If Johnson leaves, I believe the Hawks will replace him with an expensive star -- but at the same time they'll keep their payroll under the tax threshold.

They're 0-12 headed into Saturday's showdown at the 2-9 Knicks, but ...

• They have a promising young roster. The Nets are in this mess because injuries to All-Star point guard Devin Harris, starting shooting guard Courtney Lee, power forward Yi Jianlian and swingman Jarvis Hayes have left them with eight players. They wouldn't be a playoff team if healthy, but the young trio of Harris, Lee and center Brook Lopez (17.3 points, 8.5 rebounds and 2.6 blocks in 12 games) would provide hope for the future.

• They haven't surrendered. Chris Douglas-Roberts has emerged as a member of their rotation moving forward while leading the team with 17.4 points. More important is the role played by coach Lawrence Frank, who can afford to coach his players all-out. It's not like he can be concerned about the long haul as he's a lame duck in the last year of his contract.

"If Lawrence gets fired for being 0-12, it will be a disgrace to our league because of how hard they play," a rival scout said. "Most teams would have packed it in by now, but he's getting everything out of them that he can -- they play hard, they execute. He's having to post up Trenton Hassell because that's his best option. This sounds crazy, but if you base it on someone getting the most out of his guys, I think he should be a Coach of the Year candidate."

• Reinforcements are on the way. The Nets have major cap space this summer, the promise of a billionaire owner from Russia and the hope of a new home in Brooklyn. Better days are ahead for sure.

• I have a hunch (based on nothing more than intuition) that the Bulls will use their cap space to land Joe Johnson this summer.

"That's a good one," an Eastern scout replied. "Think about him and Derrick Rose in the backcourt, with Kirk Hinrich and John Salmons coming off the bench. Hinrich is playing great, and Luol Deng looks like he's getting back to what he was a couple of years ago. I love [Joakim] Noah, but they'd still need a big guy to play with him up front as a scorer. But you think about adding Joe Johnson to what they have now, and they would be that one guy up front away from going up against LeBron in a couple of years."

• An Eastern assistant coach and a league scout (who will be go unnamed here) believe Orlando's chances of returning to the NBA Finals are far from long. I was speaking with them about the contenders overall when the assistant predicted that the Magic will be strong once Jameer Nelson recovers from a knee injury next month.

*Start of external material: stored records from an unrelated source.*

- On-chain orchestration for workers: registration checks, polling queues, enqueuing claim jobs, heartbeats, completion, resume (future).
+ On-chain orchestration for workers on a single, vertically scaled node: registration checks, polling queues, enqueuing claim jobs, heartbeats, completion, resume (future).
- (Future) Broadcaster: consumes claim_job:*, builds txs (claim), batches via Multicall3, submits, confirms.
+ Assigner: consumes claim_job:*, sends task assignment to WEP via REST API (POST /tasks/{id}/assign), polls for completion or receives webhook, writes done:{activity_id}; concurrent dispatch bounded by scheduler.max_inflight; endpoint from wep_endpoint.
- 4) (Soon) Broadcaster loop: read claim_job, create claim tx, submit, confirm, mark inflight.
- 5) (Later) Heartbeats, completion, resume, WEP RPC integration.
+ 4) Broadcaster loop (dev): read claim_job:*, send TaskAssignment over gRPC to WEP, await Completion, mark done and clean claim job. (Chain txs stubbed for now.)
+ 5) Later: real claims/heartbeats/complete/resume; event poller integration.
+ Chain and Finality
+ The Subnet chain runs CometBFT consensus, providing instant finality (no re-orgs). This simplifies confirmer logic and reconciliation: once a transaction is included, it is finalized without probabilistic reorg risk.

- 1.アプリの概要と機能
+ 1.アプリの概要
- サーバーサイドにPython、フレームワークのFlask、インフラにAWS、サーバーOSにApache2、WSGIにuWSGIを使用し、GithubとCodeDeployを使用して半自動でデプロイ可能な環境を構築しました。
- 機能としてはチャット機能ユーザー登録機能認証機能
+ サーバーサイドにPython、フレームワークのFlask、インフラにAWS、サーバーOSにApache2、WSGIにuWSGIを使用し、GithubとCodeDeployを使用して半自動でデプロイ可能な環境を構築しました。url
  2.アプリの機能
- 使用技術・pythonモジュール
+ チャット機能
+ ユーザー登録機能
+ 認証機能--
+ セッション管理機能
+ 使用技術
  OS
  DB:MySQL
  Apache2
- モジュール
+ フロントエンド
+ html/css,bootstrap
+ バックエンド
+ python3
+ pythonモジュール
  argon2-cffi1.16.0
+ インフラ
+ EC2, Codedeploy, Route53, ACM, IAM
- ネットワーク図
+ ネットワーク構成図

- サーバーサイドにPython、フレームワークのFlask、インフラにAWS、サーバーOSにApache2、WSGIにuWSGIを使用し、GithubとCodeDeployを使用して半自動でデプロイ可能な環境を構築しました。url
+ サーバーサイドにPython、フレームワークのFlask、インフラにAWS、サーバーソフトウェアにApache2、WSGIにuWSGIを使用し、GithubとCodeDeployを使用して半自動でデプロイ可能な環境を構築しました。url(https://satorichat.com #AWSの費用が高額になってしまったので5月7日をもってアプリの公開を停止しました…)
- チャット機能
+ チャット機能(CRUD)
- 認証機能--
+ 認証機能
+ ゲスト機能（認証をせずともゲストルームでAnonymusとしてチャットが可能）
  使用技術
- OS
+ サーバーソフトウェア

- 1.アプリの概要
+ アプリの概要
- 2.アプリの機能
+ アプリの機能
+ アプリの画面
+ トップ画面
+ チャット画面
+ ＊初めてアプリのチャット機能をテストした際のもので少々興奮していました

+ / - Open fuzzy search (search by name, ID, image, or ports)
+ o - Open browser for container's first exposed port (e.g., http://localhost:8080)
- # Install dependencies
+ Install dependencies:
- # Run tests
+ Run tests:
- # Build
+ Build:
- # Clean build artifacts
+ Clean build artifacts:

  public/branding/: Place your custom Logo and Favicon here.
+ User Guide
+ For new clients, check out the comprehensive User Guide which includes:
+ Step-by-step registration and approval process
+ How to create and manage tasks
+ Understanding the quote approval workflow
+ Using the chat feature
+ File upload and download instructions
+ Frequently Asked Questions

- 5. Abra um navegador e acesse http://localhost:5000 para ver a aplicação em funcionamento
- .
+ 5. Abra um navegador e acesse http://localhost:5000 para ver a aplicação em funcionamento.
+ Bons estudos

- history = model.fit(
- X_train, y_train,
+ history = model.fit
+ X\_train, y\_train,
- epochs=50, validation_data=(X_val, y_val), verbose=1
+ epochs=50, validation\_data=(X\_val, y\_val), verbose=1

"Vince [Carter] gives them that scorer, that go-to guy they didn't have before," the coach said. "Think about it: Ryan Anderson, Rashard [Lewis], Brandon Bass is a high-level player -- that guy is good. Just look at the amount of players they have."

"They are the deepest team in the league," the scout said.

"Every guy they have can play," the coach said. "J.J. Redick. [Marcin] Gortat would start for 10 or 12 teams, maybe 15. Orlando can beat you in two ways -- actually, it's more than two. They'll guard you, and they've just got too many guys who can score."

"And," the scout added, offering the unspoken third option, "when they get in trouble, they can just throw the ball in the air to [Dwight] Howard."

Said the assistant: "I think it could be Boston and Orlando going at it in the end."

• To Kareem Abdul-Jabbar and Paul Allen. Each is an enigmatic household name in the NBA, and each has been diagnosed with cancer -- Abdul-Jabbar with a rare form of leukemia, and the Trail Blazers' owner with non-Hodgkins lymphoma. May each draw strength from family and friends over the holidays ahead.